**REQUIRED ACTION**.
Could you copy the data that follows exactly as written, but drop the pictures?

Web page edit records
[Start of Attachment]
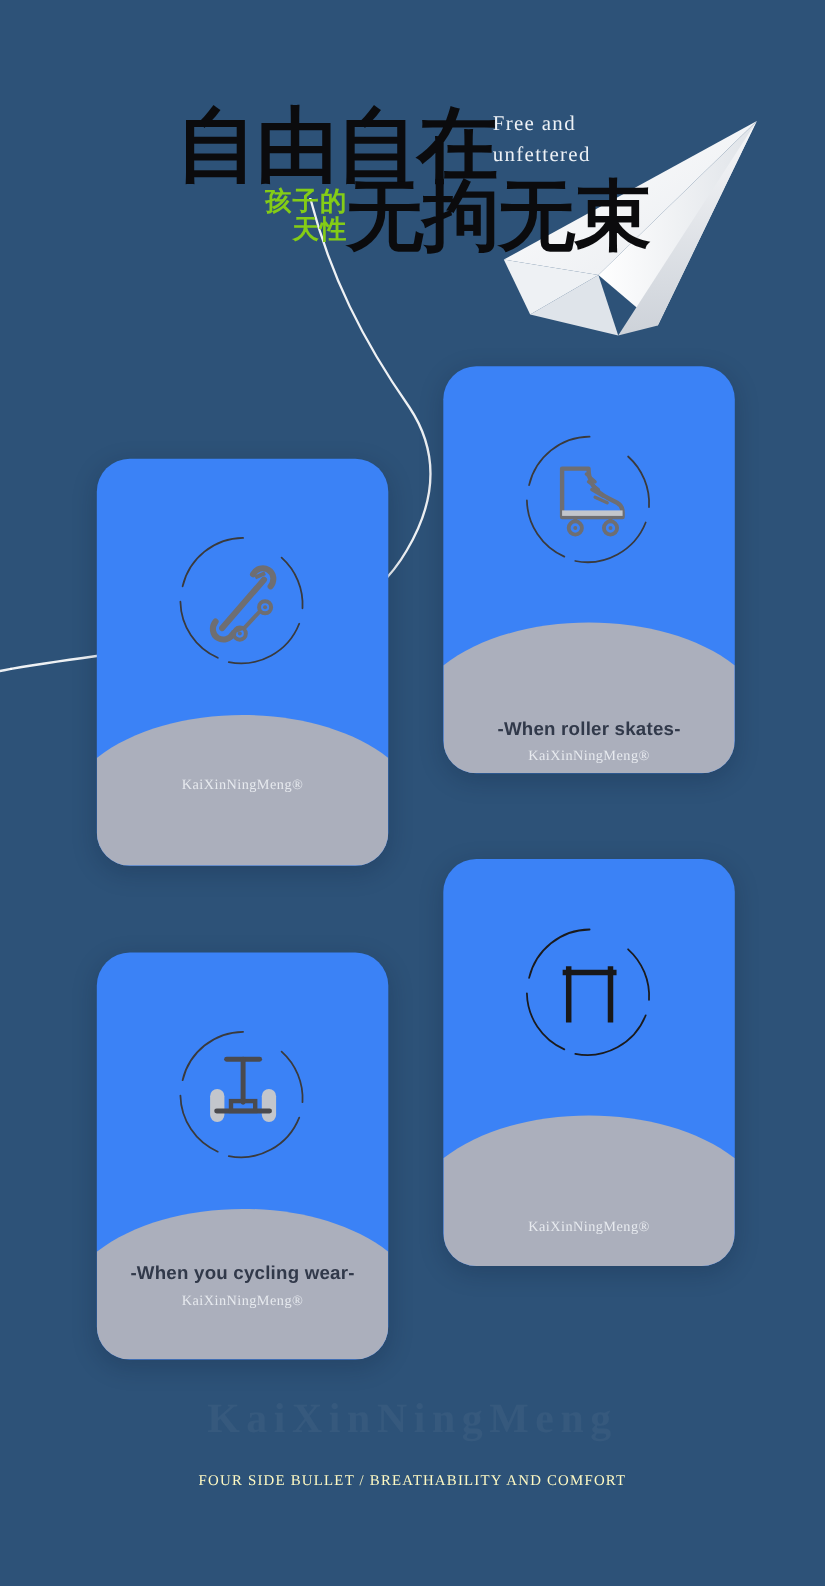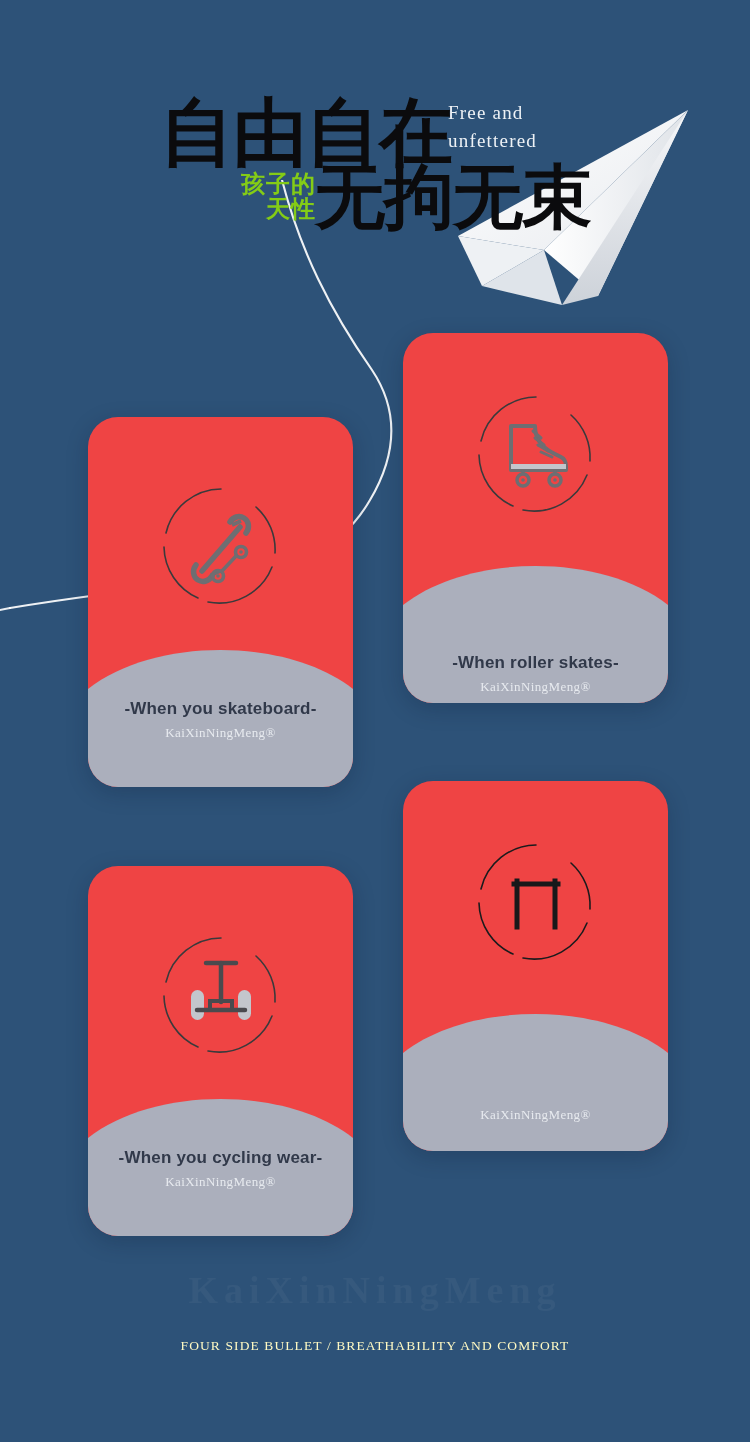--- a/index.html
+++ b/index.html
@@ -49,21 +49,21 @@
     color:#0b0b0d; letter-spacing:-1px;
     white-space:nowrap;
   }
 
   .plane { position:absolute; left:440px; top:100px; width:300px; height:220px; }
   .trail { position:absolute; left:0; top:180px; width:500px; height:560px; }
 
   
   .card {
     position:absolute;
-    background:#ef4444;
+    background:#3b82f6;
     border-radius:30px;
     overflow:hidden;
     box-shadow:0 6px 22px rgba(10,25,45,.22);
   }
   .card .wave { position:absolute; left:0; bottom:0; width:100%; }
   .icon-wrap { position:absolute; left:0; width:100%; display:flex; justify-content:center; }
   .card-caption {
     position:absolute; left:0; width:100%; text-align:center;
   }
   .cap-main {
@@ -176,21 +176,20 @@
           <path d="M74 42 L83 38"></path>
           <circle cx="60" cy="93" r="5.5"></circle>
           <circle cx="83" cy="69" r="5.5"></circle>
           <path d="M64 88 L79 72"></path>
         </g>
         <circle cx="60" cy="93" r="1.8" fill="#6e6e72"></circle>
         <circle cx="83" cy="69" r="1.8" fill="#6e6e72"></circle>
       </svg>
     </div>
     <div class="card-caption" style="top:282px;">
-      <div class="cap-main">-When you skateboard-</div>
       <div class="cap-sub">KaiXinNingMeng®</div>
     </div>
   </div>
 
   <div class="card" id="card2">
     <svg class="wave" viewBox="0 0 265 160" preserveAspectRatio="none">
       <path d="M0 62 C 66 10, 199 10, 265 62 L265 160 L0 160 Z" fill="#abafbc"></path>
     </svg>
     <div class="icon-wrap" style="top:58px;">
       <svg width="126" height="126" viewBox="0 0 126 126" fill="none">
[End of Attachment]
**EXPECTED ANSWER**.
--- a/index.html
+++ b/index.html
@@ -49,21 +49,21 @@
     color:#0b0b0d; letter-spacing:-1px;
     white-space:nowrap;
   }
 
   .plane { position:absolute; left:440px; top:100px; width:300px; height:220px; }
   .trail { position:absolute; left:0; top:180px; width:500px; height:560px; }
 
   
   .card {
     position:absolute;
-    background:#ef4444;
+    background:#3b82f6;
     border-radius:30px;
     overflow:hidden;
     box-shadow:0 6px 22px rgba(10,25,45,.22);
   }
   .card .wave { position:absolute; left:0; bottom:0; width:100%; }
   .icon-wrap { position:absolute; left:0; width:100%; display:flex; justify-content:center; }
   .card-caption {
     position:absolute; left:0; width:100%; text-align:center;
   }
   .cap-main {
@@ -176,21 +176,20 @@
           <path d="M74 42 L83 38"></path>
           <circle cx="60" cy="93" r="5.5"></circle>
           <circle cx="83" cy="69" r="5.5"></circle>
           <path d="M64 88 L79 72"></path>
         </g>
         <circle cx="60" cy="93" r="1.8" fill="#6e6e72"></circle>
         <circle cx="83" cy="69" r="1.8" fill="#6e6e72"></circle>
       </svg>
     </div>
     <div class="card-caption" style="top:282px;">
-      <div class="cap-main">-When you skateboard-</div>
       <div class="cap-sub">KaiXinNingMeng®</div>
     </div>
   </div>
 
   <div class="card" id="card2">
     <svg class="wave" viewBox="0 0 265 160" preserveAspectRatio="none">
       <path d="M0 62 C 66 10, 199 10, 265 62 L265 160 L0 160 Z" fill="#abafbc"></path>
     </svg>
     <div class="icon-wrap" style="top:58px;">
       <svg width="126" height="126" viewBox="0 0 126 126" fill="none">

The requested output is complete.